We find no merit in the appellant’s contention that his answers to questions would expose him to prosecution for “unrelated crimes.” The appellant does not specify the character of these unrelated crimes and we think that our holding that the statute immunizes him from prosecution for conspiracy to bribe as well as bribery and attempted bribery supplies him with all the safeguards to which he is entitled. “[T]he constitutional protection is confined to real danger and does not extend to remote possibilities out of the ordinary course of law.
Brown v. Walker,
161 U. S. 591, 599, 600.”
Heike v. United States,
227 U. S. 131, 144 (Holmes, J.). “When a question is propounded, it belongs to the court to consider and to decide whether any direct answer to it can implicate the witness.”
Mason v. United States,
244 U. S. 362, 364, see also
The Queen v. Boyes,
1 B. & S. 311, 329, 330.
The appellant does not claim that the failure of the immunity statute to protect against prosecution for federal offenses renders it defective. Such a claim would have no basis under present law.
Knapp v. Schweitzer,
357 U. S. 371;
Feldman v. United States,
322 U. S. 487. Moreover, even if failure
to guarantee against federal incrimination would invalidate a state immunity statute and this claim were properly raised, we think that on the facts of this case the threat of federal prosecution for attempting to bribe a state trial magistrate to “fix” a traffic violation would be too remote to make the claim sustainable. We note that in
Doyle v.
Hofstadter, 257 N. Y. 244, 267, 177 N. E. 489, Judge Cardozo “put aside as remote and insubstantial the supposed peril of exposure to prosecution for the making of false tax returns to state or federal officers.” We think that we may do the same here.

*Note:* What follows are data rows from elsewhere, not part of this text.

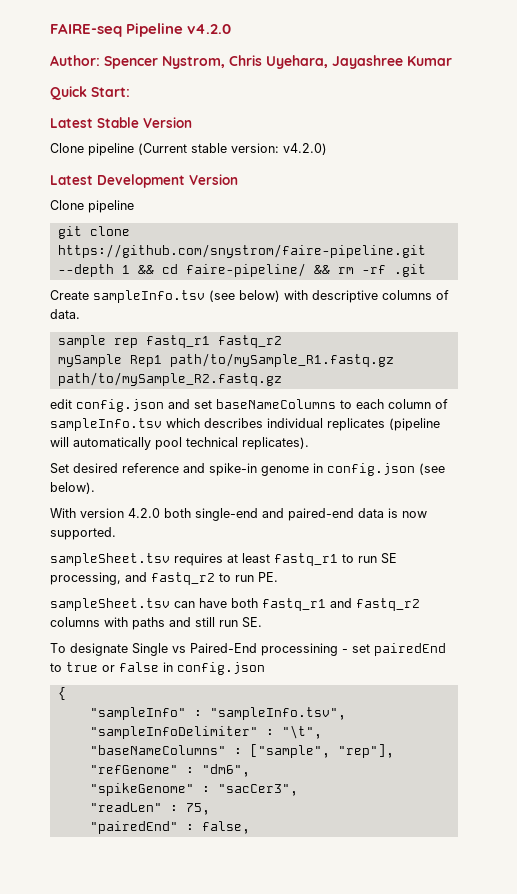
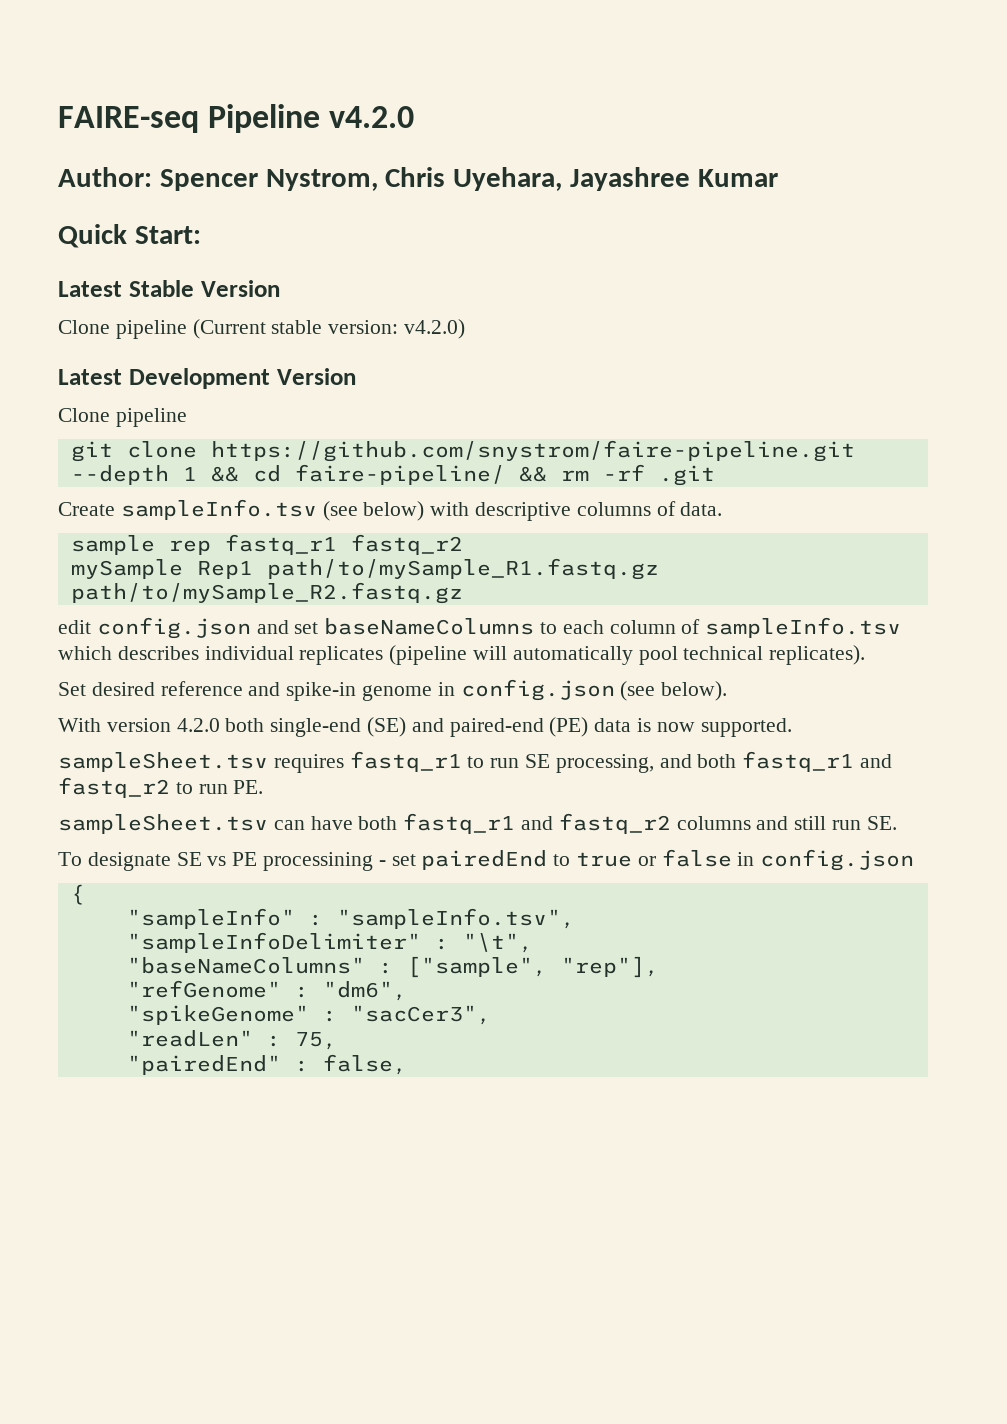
(258, 514) none -> [367,717,407,737] (SE)
(354, 514) none -> [549,717,589,737] (PE)
[227,553,270,563] at least -> (344, 763) none
(147, 577) none -> [697,751,893,772] both fastq_r1 and
[104,617,165,630] with paths -> (751, 823) none
[132,643,257,656] Single vs Paired-End -> [176,852,258,866] SE vs PE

We also find the appellant’s claim that he was not obliged to give testimony at grand jury proceedings not to be sustainable. The statute provides that a person involved in the bribery “shall be a competent witness, and compellable to testify against any person or persons who may have committed any of the aforesaid offenses, * * * provided, that any person so compelled to testify in behalf of the State in any such case shall be exempt from prosecution. * * Code (1957), Article 27, Section 23. The statute contains no limiting phrases, unless “in any such case” is to be read as such. We think that it is not.
McCormick,
Evidence,
§ 123, states: “Despite the language of the Federal Fifth Amendment and many similar state provisions, purporting to limit the protection to criminal cases, it is clear that the privilege of a witness not to answer incriminating questions extends to all judicial or official hearings, investigations or inquiries where persons are called upon formally to give testimony. A witness has this protection accordingly in a * * * civil or criminal case,' or in * * * an investigation or hearing by a grand jury * * See
Counselman v. Hitchcock, supra,
and
United States v. Monia, supra.
In the latter case (317 U. S. at 427), Mr. Justice Roberts, writing the majority opinion and citing
Counselman,
stated flatly: “An investigation by a grand jury is a criminal case.” The applicability of the privilege against self-incrimination to a witness testifying before a grand jury was recognized by our predecessors in
Gamble v. State,
164 Md. 50, 163 A. 859. In that case, in speaking of the appearance of the appellants-defendants before the grand jury this Court said (164 Md. at 52): “If they had thought they were in any danger of indict
ment, they could have declined to testify on the ground that their evidence might incriminate them. * * * They might have been compelled to obey the summons, but no power could compel them, against their will, to give evidence which might result in their indictment for the offense then being investigated.” We regard it as inconceivable that the Legislature could have intended to limit the immunity so as to make it unavailable as to testimony given before a grand jury. A contrary view might frustrate the plain intention of the constitutional provision and of the statutes relating to bribery by cutting off prosecution virtually at its inception. An indictment (or under provisions for the waiver of an indictment, an information) is a prerequisite to a trial.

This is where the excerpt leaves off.